• [TASK MATERIAL]

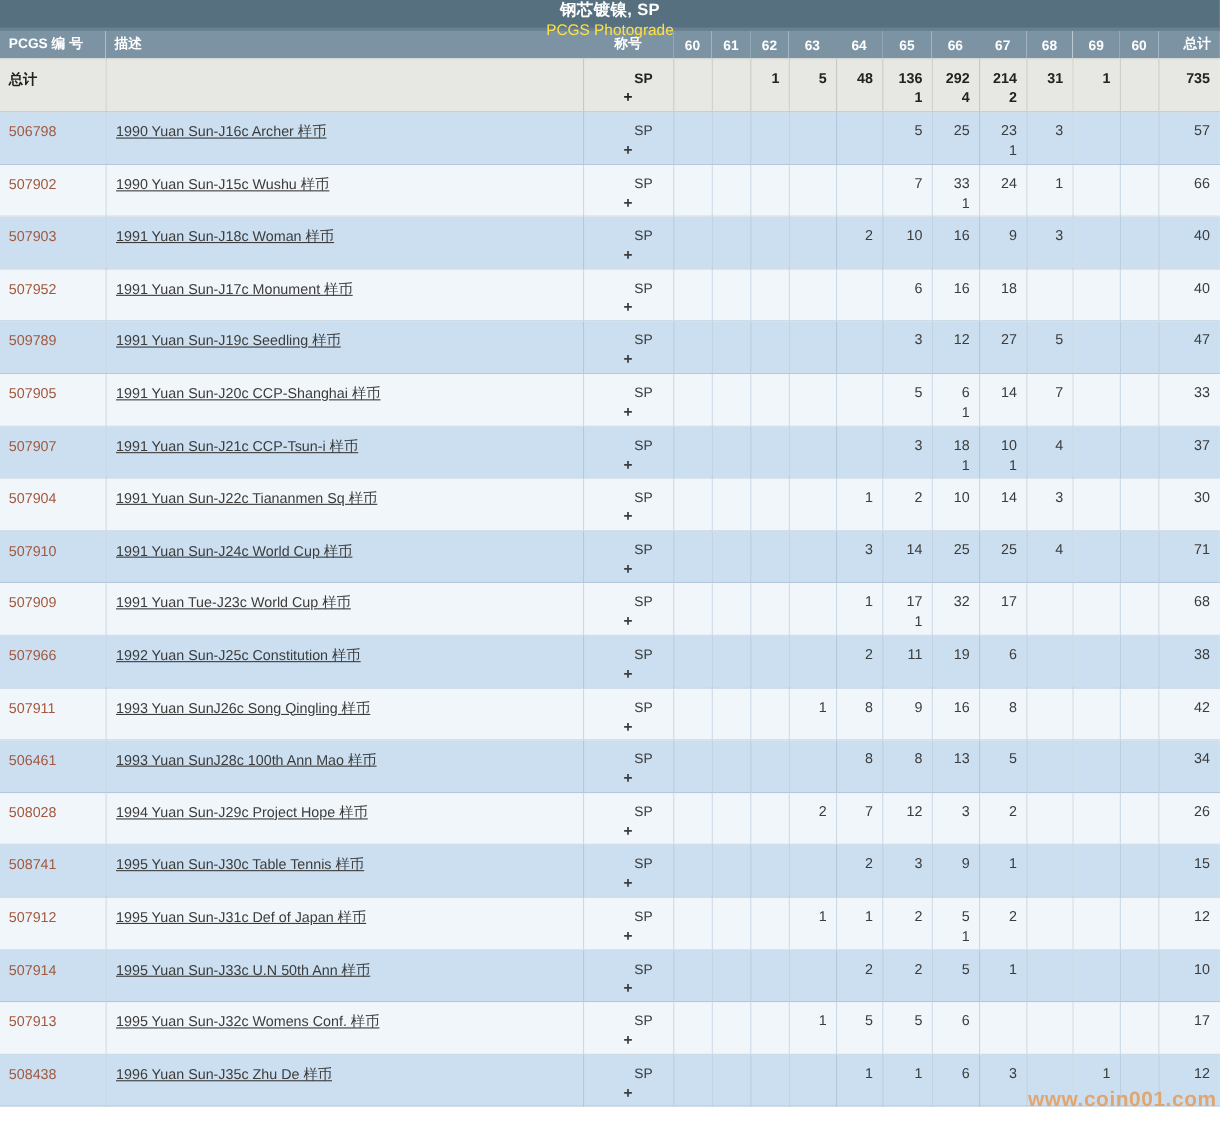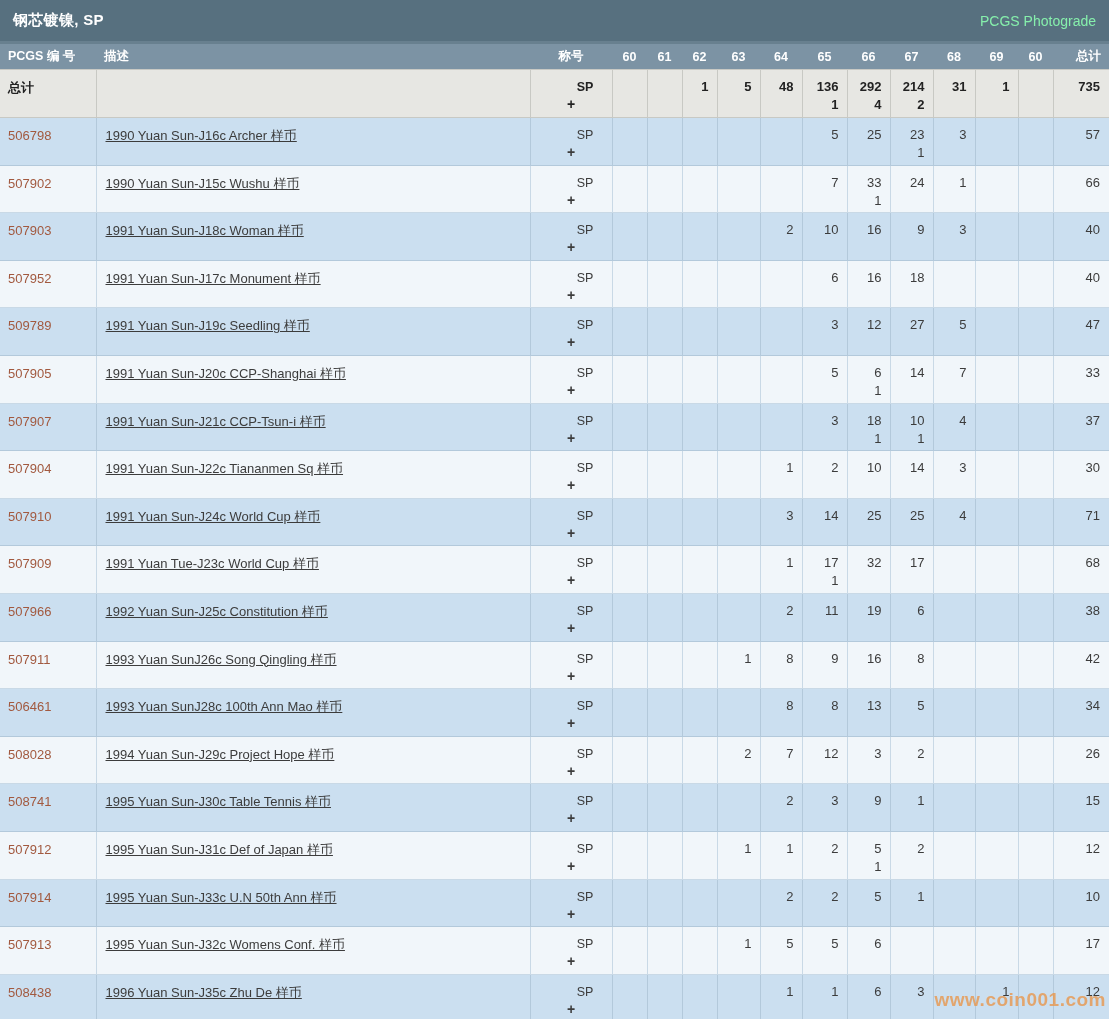--- a/index.html
+++ b/index.html
@@ -13,9 +13,9 @@
     background:#fff;font-family:"Liberation Sans","DejaVu Sans",sans-serif;
   }
   .title-bar{
-    height:44px;background:var(--title_bar);border-bottom:3px solid #68808F;
+    height:28px;background:var(--title_bar);border-bottom:3px solid #68808F;
     display:flex;align-items:center;justify-content:space-between;
-    padding:0 13px;box-sizing:border-box;
+    padding:0 13px;box-sizing:border-box;flex-direction:column;
   }
   .title{color:#FFFFFF;font-weight:bold;font-size:15px;letter-spacing:.3px;}
   .photograde{color:#86efac;font-size:14px;text-decoration:none;cursor:pointer;}

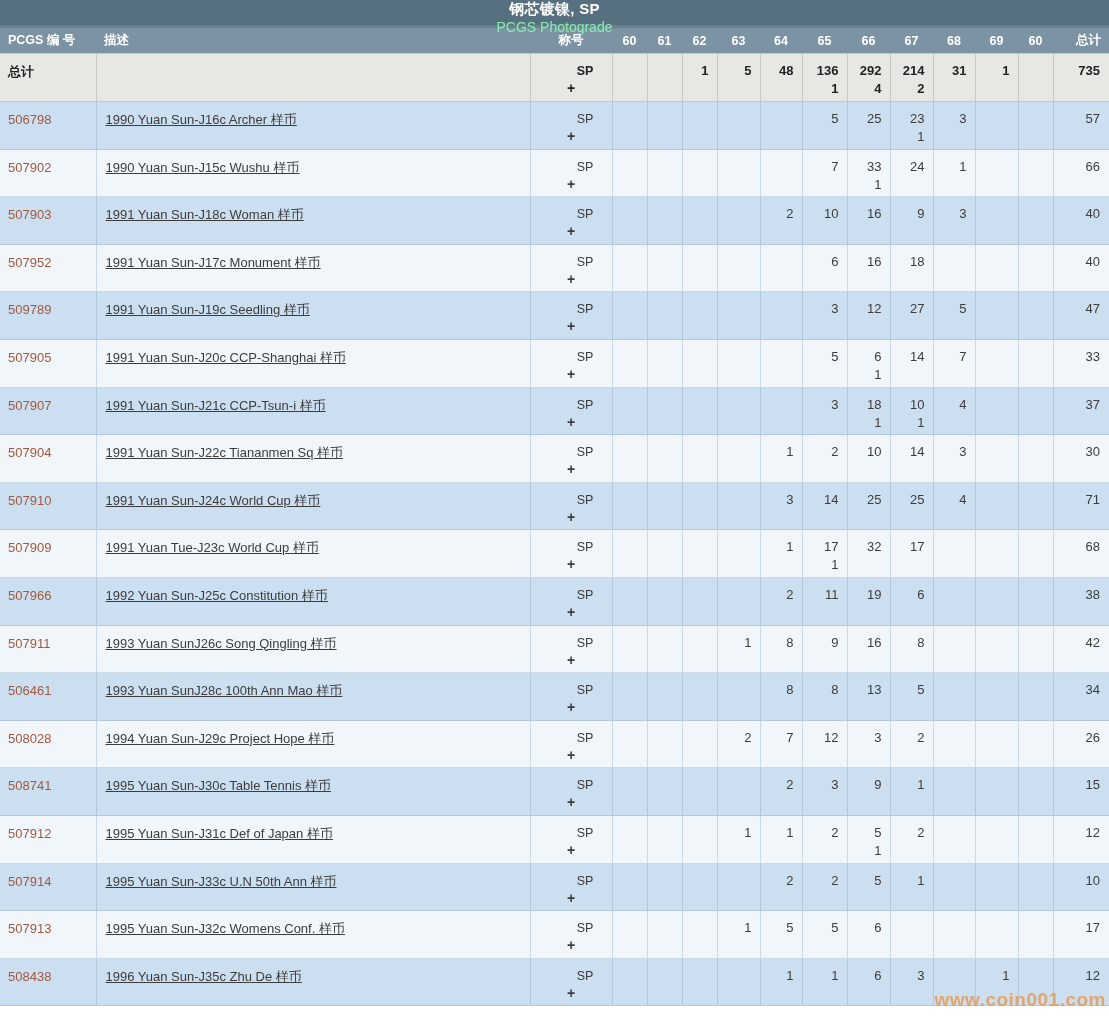--- a/index.html
+++ b/index.html
@@ -18,7 +18,7 @@
     padding:0 13px;box-sizing:border-box;flex-direction:column;
   }
   .title{color:#FFFFFF;font-weight:bold;font-size:15px;letter-spacing:.3px;}
-  .photograde{color:#86efac;font-size:14px;text-decoration:none;cursor:pointer;}
+  .photograde{color:#fde047;font-size:14px;text-decoration:none;cursor:pointer;}
   table{border-collapse:collapse;table-layout:fixed;width:1109px;}
   thead th{
     background:var(--header_row);color:#fff;font-size:12.5px;font-weight:bold;

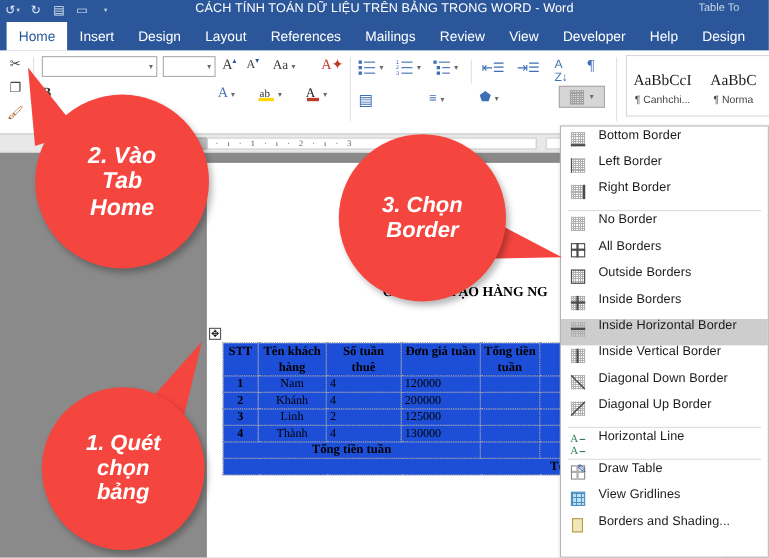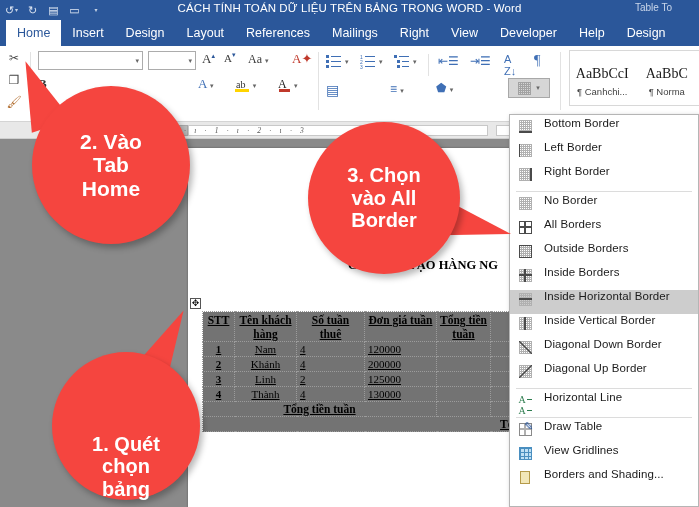--- a/index.html
+++ b/index.html
@@ -366,7 +366,7 @@
       <div class="tab">Layout</div>
       <div class="tab">References</div>
       <div class="tab">Mailings</div>
-      <div class="tab">Right</div>
+      <div class="tab">Review</div>
       <div class="tab">View</div>
       <div class="tab">Developer</div>
       <div class="tab">Help</div>

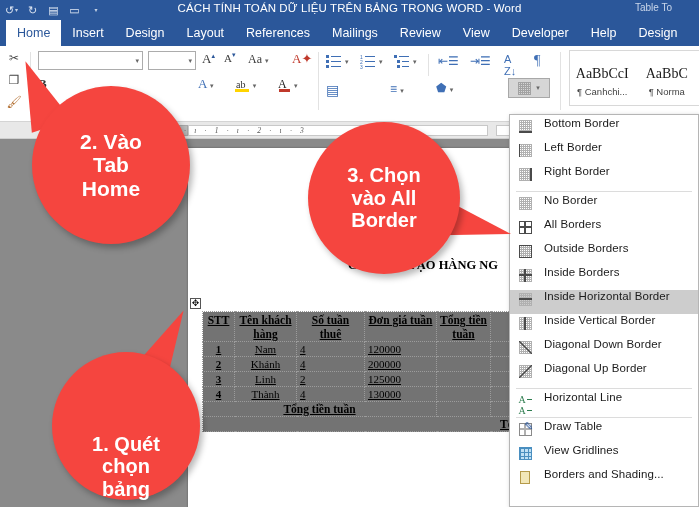--- a/index.html
+++ b/index.html
@@ -307,6 +307,7 @@
     box-shadow: 3px 4px 6px rgba(0,0,0,.28);
     z-index: 60;
     line-height: 1.12;
+    font-style: italic;
   }
   .tail {
     position: absolute;

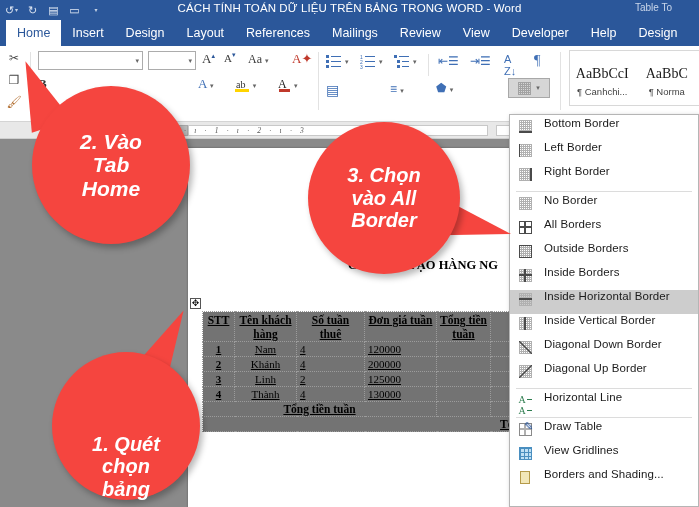--- a/index.html
+++ b/index.html
@@ -466,7 +466,7 @@
     <div class="ruler">
       <div class="ruler-grey-l"></div>
       <div class="ruler-white" style="left:188px; width:300px;"></div>
-      <div class="ruler-ticks" style="left:184px;font-style:italic;">·  ı  ·  1  ·  ı  ·  2  ·  ı  ·  3</div>
+      <div class="ruler-ticks" style="left:196px;">·  ı  ·  1  ·  ı  ·  2  ·  ı  ·  3</div>
       <div class="ruler-ticks" style="left:640px;">·  9  ·</div>
       <div class="ruler-white" style="left:496px; width:190px;"></div>
     </div>

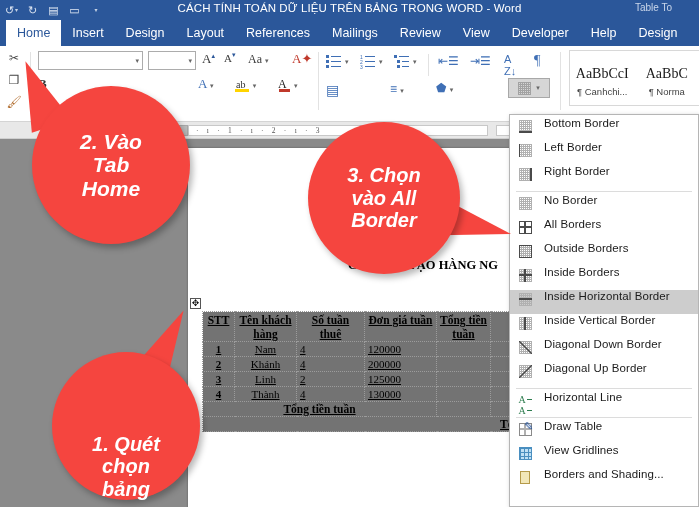--- a/index.html
+++ b/index.html
@@ -718,7 +718,6 @@
   <div class="bubble" id="bubble3">
     <div>
       <span>3. Chọn</span>
-      <span>vào All</span>
       <span>Border</span>
     </div>
   </div>

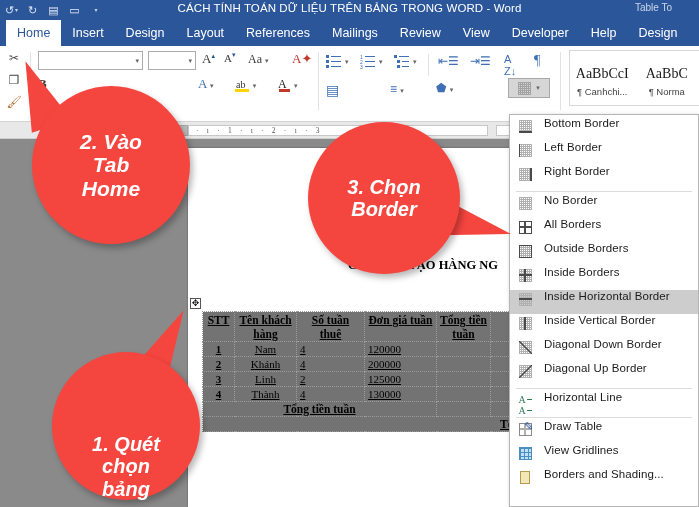--- a/index.html
+++ b/index.html
@@ -224,8 +224,7 @@
     padding: 0 3px;
     height: 15px;
     vertical-align: middle;
-    background: #737373;
-    text-decoration: underline;
+    background: #1d4ed8;
   }
   table.doctable th {
     text-align: center; font-weight: bold;

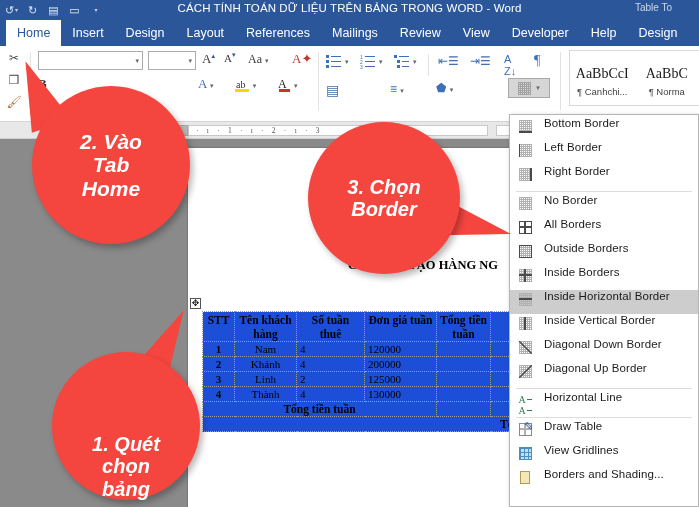--- a/index.html
+++ b/index.html
@@ -329,7 +329,7 @@
     border-left: 82px solid #f5453f;
     transform: rotate(14deg);
   }
-  #bubble1 { left: 52px; top: 352px; width: 148px; height: 148px; font-size: 20px; align-items: flex-end; }
+  #bubble1 { left: 38px; top: 352px; width: 148px; height: 148px; font-size: 20px; }
   #tail1 {
     left: 148px; top: 306px;
     border-left: 20px solid transparent;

• [EXERCISE BRIEF]
The records above need retyping in full. Omit the pictures, and change nothing else.

• [EXERCISE RESPONSE]
--- a/index.html
+++ b/index.html
@@ -13,9 +13,9 @@
     background:#fff;font-family:"Liberation Sans","DejaVu Sans",sans-serif;
   }
   .title-bar{
-    height:44px;background:var(--title_bar);border-bottom:3px solid #68808F;
+    height:28px;background:var(--title_bar);border-bottom:3px solid #68808F;
     display:flex;align-items:center;justify-content:space-between;
-    padding:0 13px;box-sizing:border-box;
+    padding:0 13px;box-sizing:border-box;flex-direction:column;
   }
   .title{color:#FFFFFF;font-weight:bold;font-size:15px;letter-spacing:.3px;}
   .photograde{color:#86efac;font-size:14px;text-decoration:none;cursor:pointer;}

--- a/index.html
+++ b/index.html
@@ -18,7 +18,7 @@
     padding:0 13px;box-sizing:border-box;flex-direction:column;
   }
   .title{color:#FFFFFF;font-weight:bold;font-size:15px;letter-spacing:.3px;}
-  .photograde{color:#86efac;font-size:14px;text-decoration:none;cursor:pointer;}
+  .photograde{color:#fde047;font-size:14px;text-decoration:none;cursor:pointer;}
   table{border-collapse:collapse;table-layout:fixed;width:1109px;}
   thead th{
     background:var(--header_row);color:#fff;font-size:12.5px;font-weight:bold;

--- a/index.html
+++ b/index.html
@@ -366,7 +366,7 @@
       <div class="tab">Layout</div>
       <div class="tab">References</div>
       <div class="tab">Mailings</div>
-      <div class="tab">Right</div>
+      <div class="tab">Review</div>
       <div class="tab">View</div>
       <div class="tab">Developer</div>
       <div class="tab">Help</div>

--- a/index.html
+++ b/index.html
@@ -307,6 +307,7 @@
     box-shadow: 3px 4px 6px rgba(0,0,0,.28);
     z-index: 60;
     line-height: 1.12;
+    font-style: italic;
   }
   .tail {
     position: absolute;

--- a/index.html
+++ b/index.html
@@ -466,7 +466,7 @@
     <div class="ruler">
       <div class="ruler-grey-l"></div>
       <div class="ruler-white" style="left:188px; width:300px;"></div>
-      <div class="ruler-ticks" style="left:184px;font-style:italic;">·  ı  ·  1  ·  ı  ·  2  ·  ı  ·  3</div>
+      <div class="ruler-ticks" style="left:196px;">·  ı  ·  1  ·  ı  ·  2  ·  ı  ·  3</div>
       <div class="ruler-ticks" style="left:640px;">·  9  ·</div>
       <div class="ruler-white" style="left:496px; width:190px;"></div>
     </div>

--- a/index.html
+++ b/index.html
@@ -718,7 +718,6 @@
   <div class="bubble" id="bubble3">
     <div>
       <span>3. Chọn</span>
-      <span>vào All</span>
       <span>Border</span>
     </div>
   </div>

--- a/index.html
+++ b/index.html
@@ -224,8 +224,7 @@
     padding: 0 3px;
     height: 15px;
     vertical-align: middle;
-    background: #737373;
-    text-decoration: underline;
+    background: #1d4ed8;
   }
   table.doctable th {
     text-align: center; font-weight: bold;

--- a/index.html
+++ b/index.html
@@ -329,7 +329,7 @@
     border-left: 82px solid #f5453f;
     transform: rotate(14deg);
   }
-  #bubble1 { left: 52px; top: 352px; width: 148px; height: 148px; font-size: 20px; align-items: flex-end; }
+  #bubble1 { left: 38px; top: 352px; width: 148px; height: 148px; font-size: 20px; }
   #tail1 {
     left: 148px; top: 306px;
     border-left: 20px solid transparent;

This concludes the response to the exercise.